- Records:

....

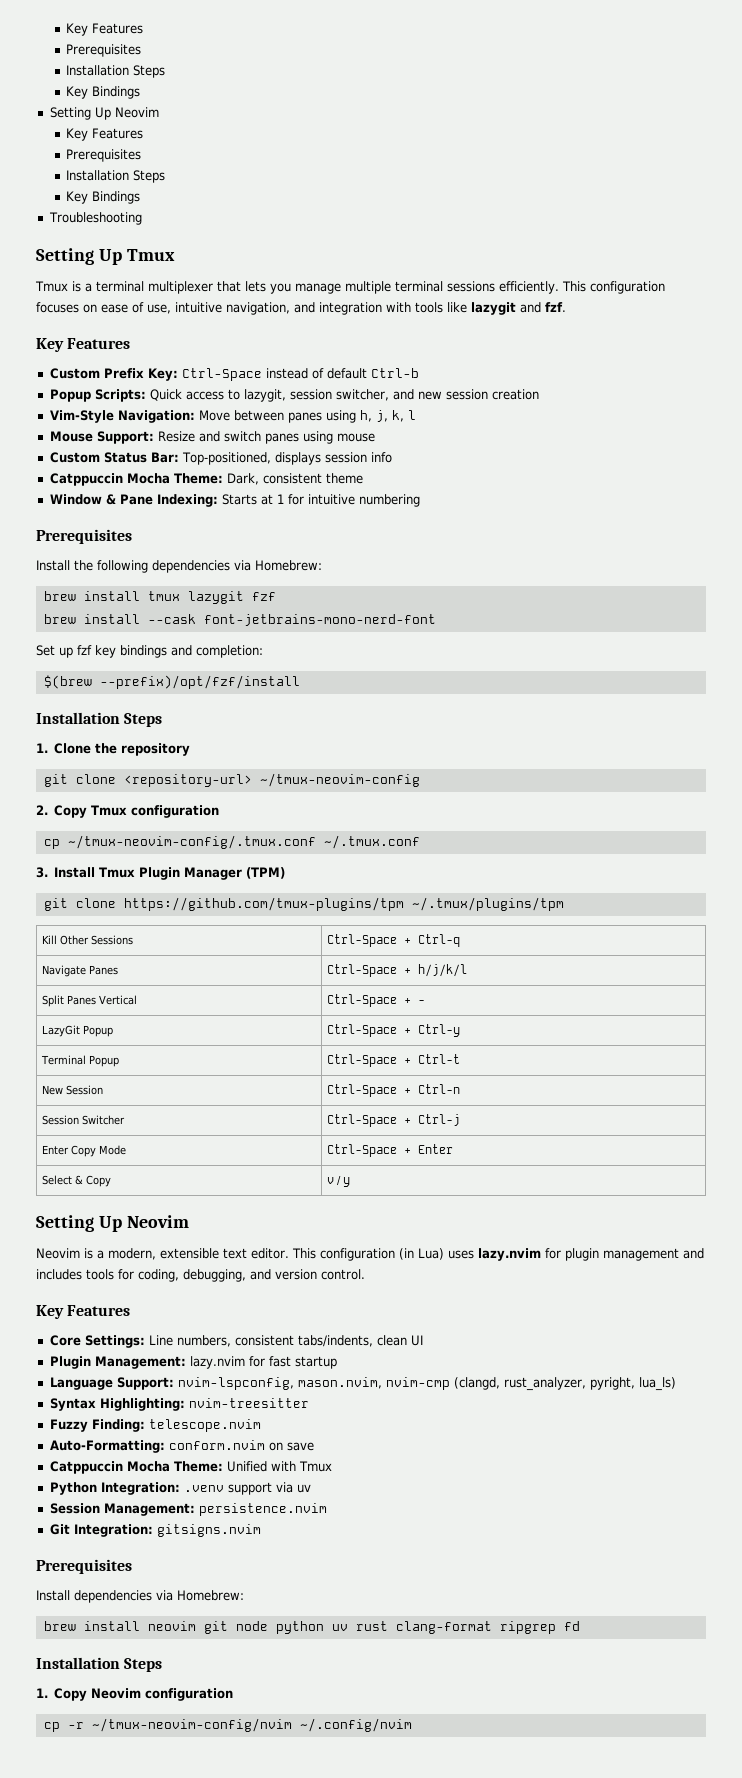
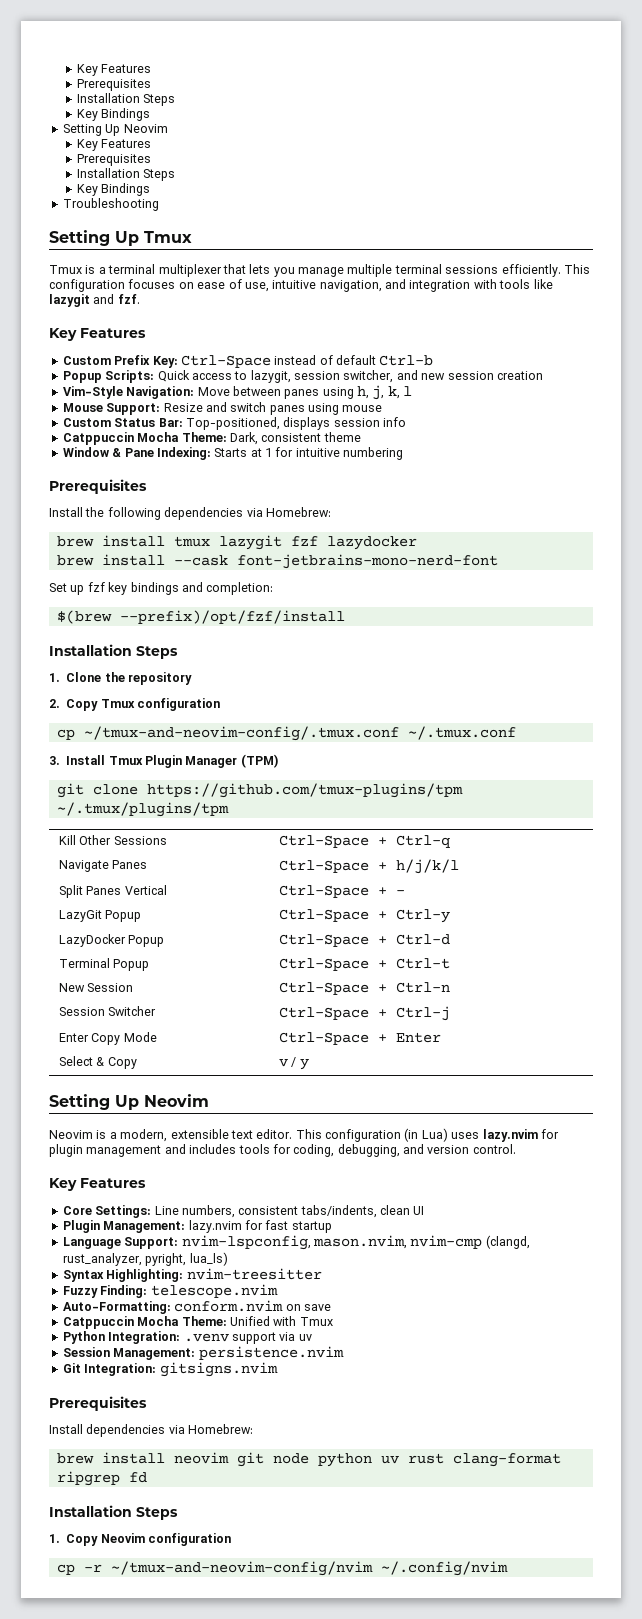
- brew install tmux lazygit fzf
+ brew install tmux lazygit fzf lazydocker
- git clone <repository-url> ~/tmux-neovim-config
- cp ~/tmux-neovim-config/.tmux.conf ~/.tmux.conf
+ cp ~/tmux-and-neovim-config/.tmux.conf ~/.tmux.conf
+ LazyDocker Popup | Ctrl-Space + Ctrl-d
- cp -r ~/tmux-neovim-config/nvim ~/.config/nvim
+ cp -r ~/tmux-and-neovim-config/nvim ~/.config/nvim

....

- Exercise instructions: Copy the data above word for word. Pictures stay out.

- Result of the task:
- brew install tmux lazygit fzf
+ brew install tmux lazygit fzf lazydocker
- git clone <repository-url> ~/tmux-neovim-config
- cp ~/tmux-neovim-config/.tmux.conf ~/.tmux.conf
+ cp ~/tmux-and-neovim-config/.tmux.conf ~/.tmux.conf
+ LazyDocker Popup | Ctrl-Space + Ctrl-d
- cp -r ~/tmux-neovim-config/nvim ~/.config/nvim
+ cp -r ~/tmux-and-neovim-config/nvim ~/.config/nvim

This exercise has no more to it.